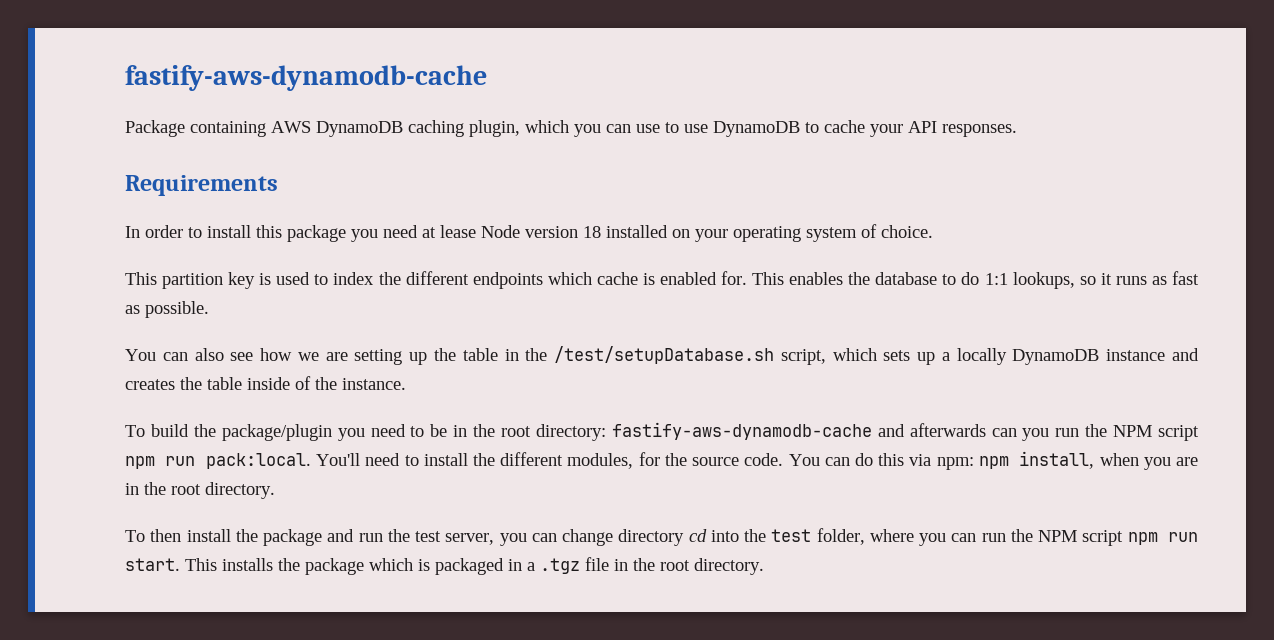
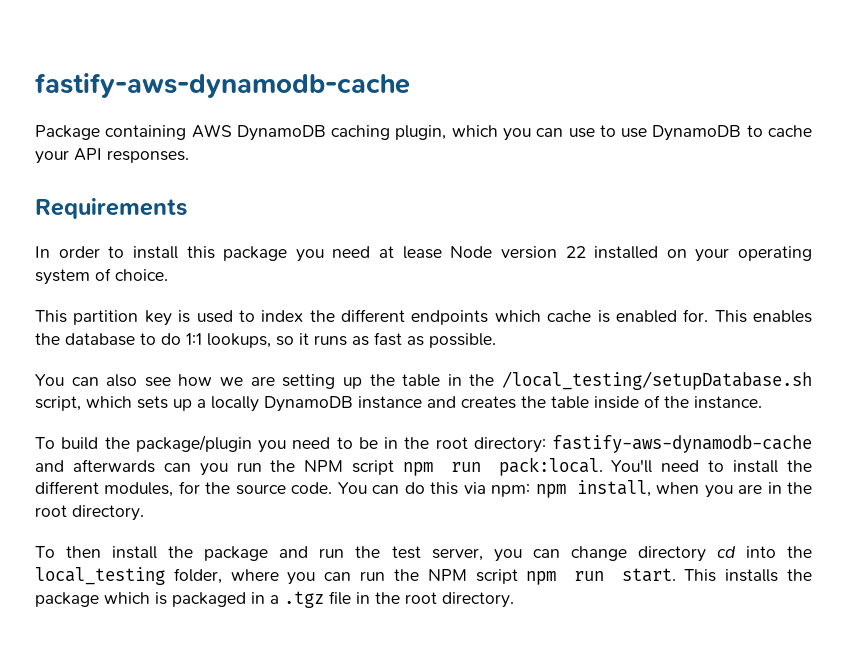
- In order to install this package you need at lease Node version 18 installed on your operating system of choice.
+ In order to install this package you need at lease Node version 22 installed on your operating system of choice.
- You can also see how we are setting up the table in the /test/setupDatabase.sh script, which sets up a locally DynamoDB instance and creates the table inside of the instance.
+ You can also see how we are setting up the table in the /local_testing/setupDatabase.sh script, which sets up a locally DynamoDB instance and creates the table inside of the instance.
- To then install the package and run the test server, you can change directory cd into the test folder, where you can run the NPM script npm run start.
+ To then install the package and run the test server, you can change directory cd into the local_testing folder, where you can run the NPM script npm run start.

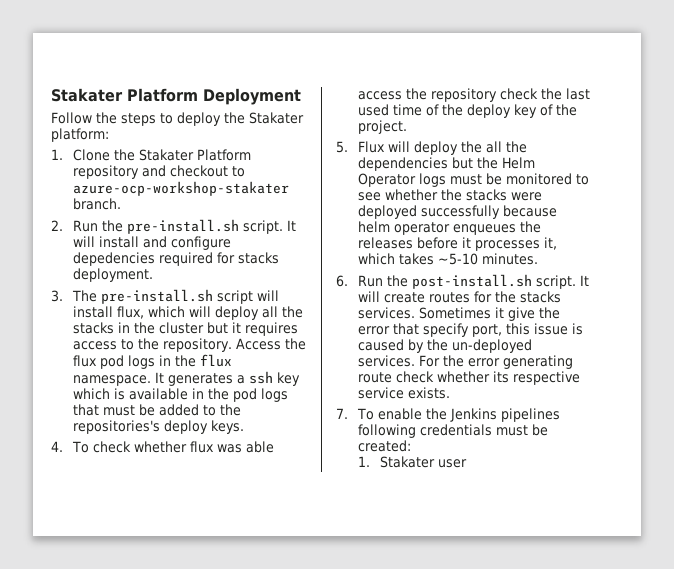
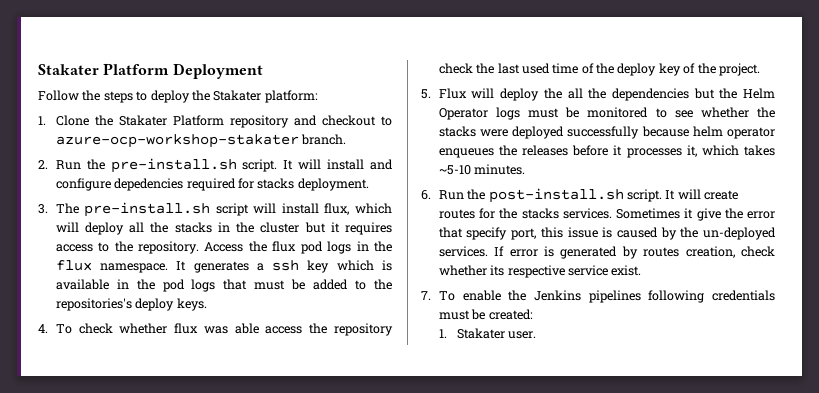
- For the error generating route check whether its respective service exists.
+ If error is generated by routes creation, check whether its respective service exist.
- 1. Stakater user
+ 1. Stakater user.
--
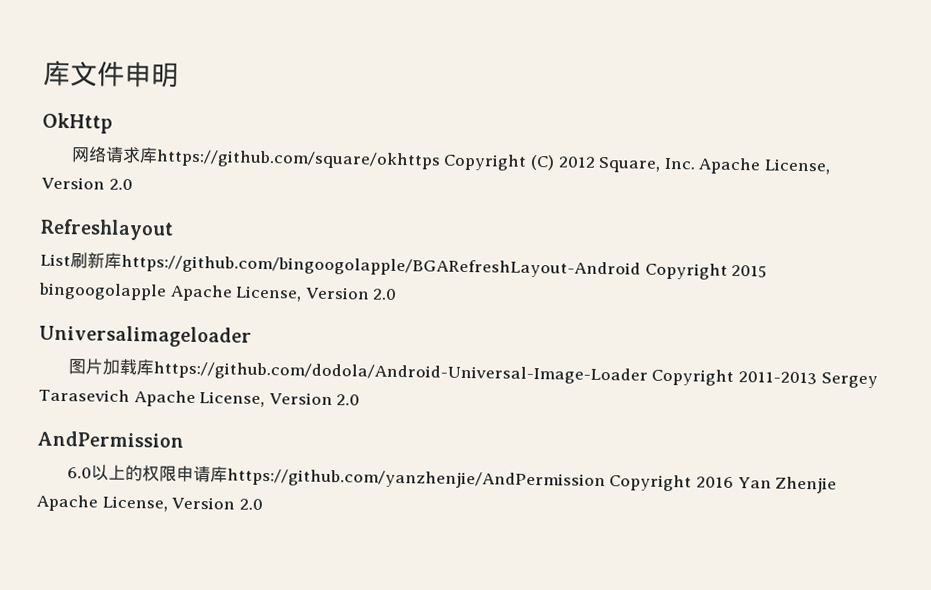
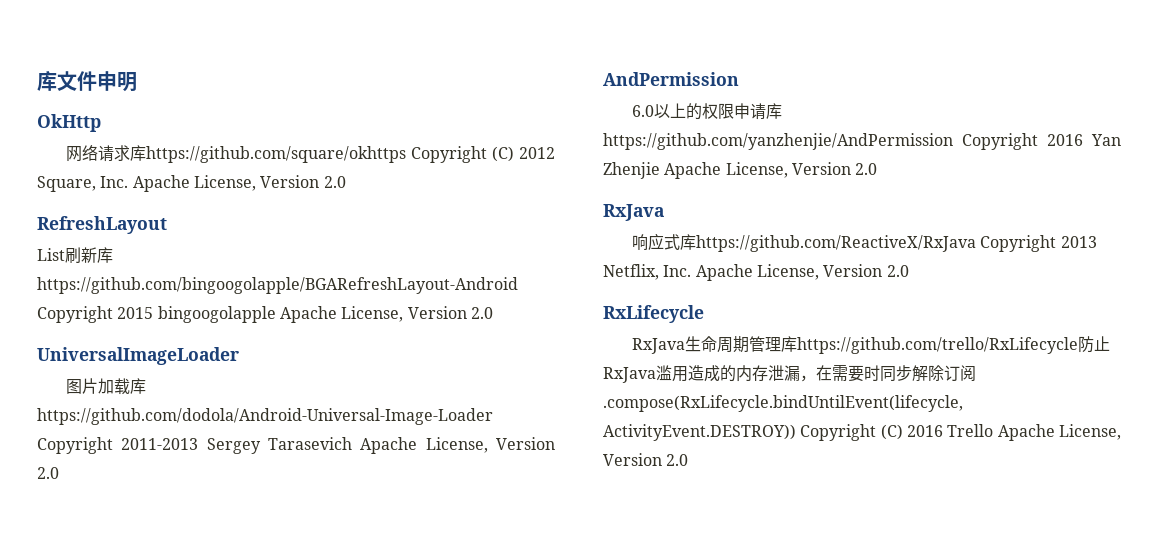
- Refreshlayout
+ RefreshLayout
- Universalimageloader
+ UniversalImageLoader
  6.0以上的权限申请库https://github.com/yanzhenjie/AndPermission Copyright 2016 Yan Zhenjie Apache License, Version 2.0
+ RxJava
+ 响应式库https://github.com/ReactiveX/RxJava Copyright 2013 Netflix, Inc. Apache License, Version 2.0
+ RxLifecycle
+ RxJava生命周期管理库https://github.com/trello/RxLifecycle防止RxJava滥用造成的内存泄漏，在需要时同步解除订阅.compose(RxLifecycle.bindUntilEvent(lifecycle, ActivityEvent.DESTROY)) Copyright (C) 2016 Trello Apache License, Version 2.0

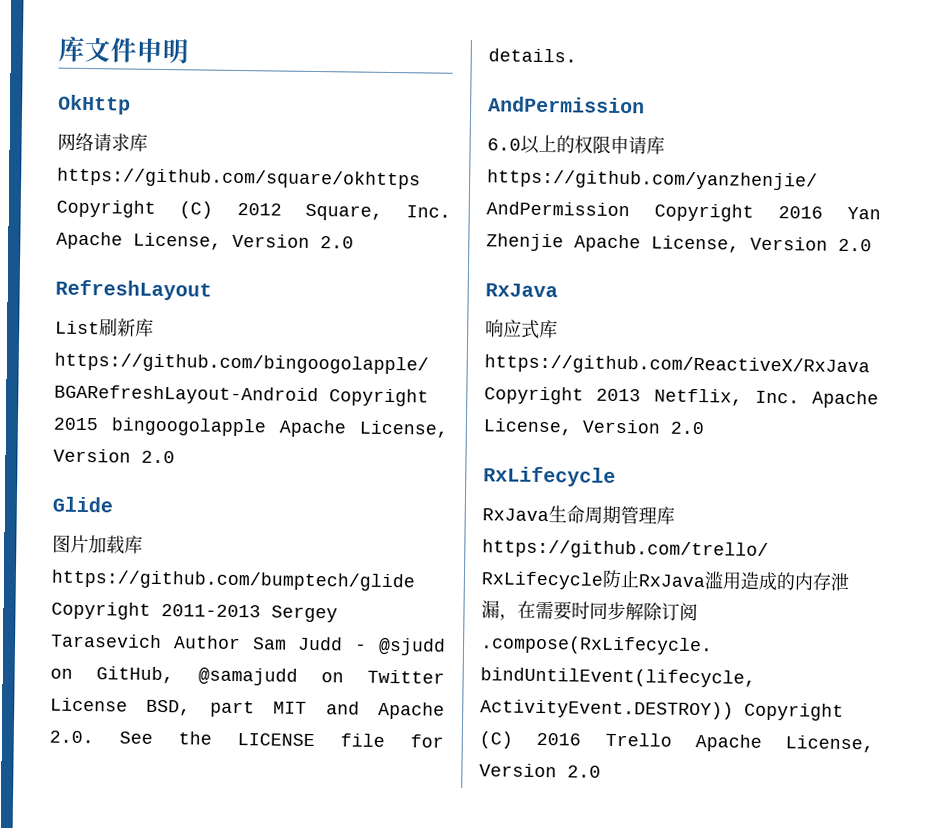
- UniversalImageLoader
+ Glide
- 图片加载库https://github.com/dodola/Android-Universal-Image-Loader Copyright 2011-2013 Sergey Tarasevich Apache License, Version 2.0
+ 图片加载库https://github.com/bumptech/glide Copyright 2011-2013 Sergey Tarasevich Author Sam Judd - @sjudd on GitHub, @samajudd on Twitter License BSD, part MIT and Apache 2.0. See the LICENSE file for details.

**What to produce**
Find every line in the records that uses the string "start", then copy it.

**Response for this exercise**
- To then install the package and run the test server, you can change directory cd into the test folder, where you can run the NPM script npm run start.
+ To then install the package and run the test server, you can change directory cd into the local_testing folder, where you can run the NPM script npm run start.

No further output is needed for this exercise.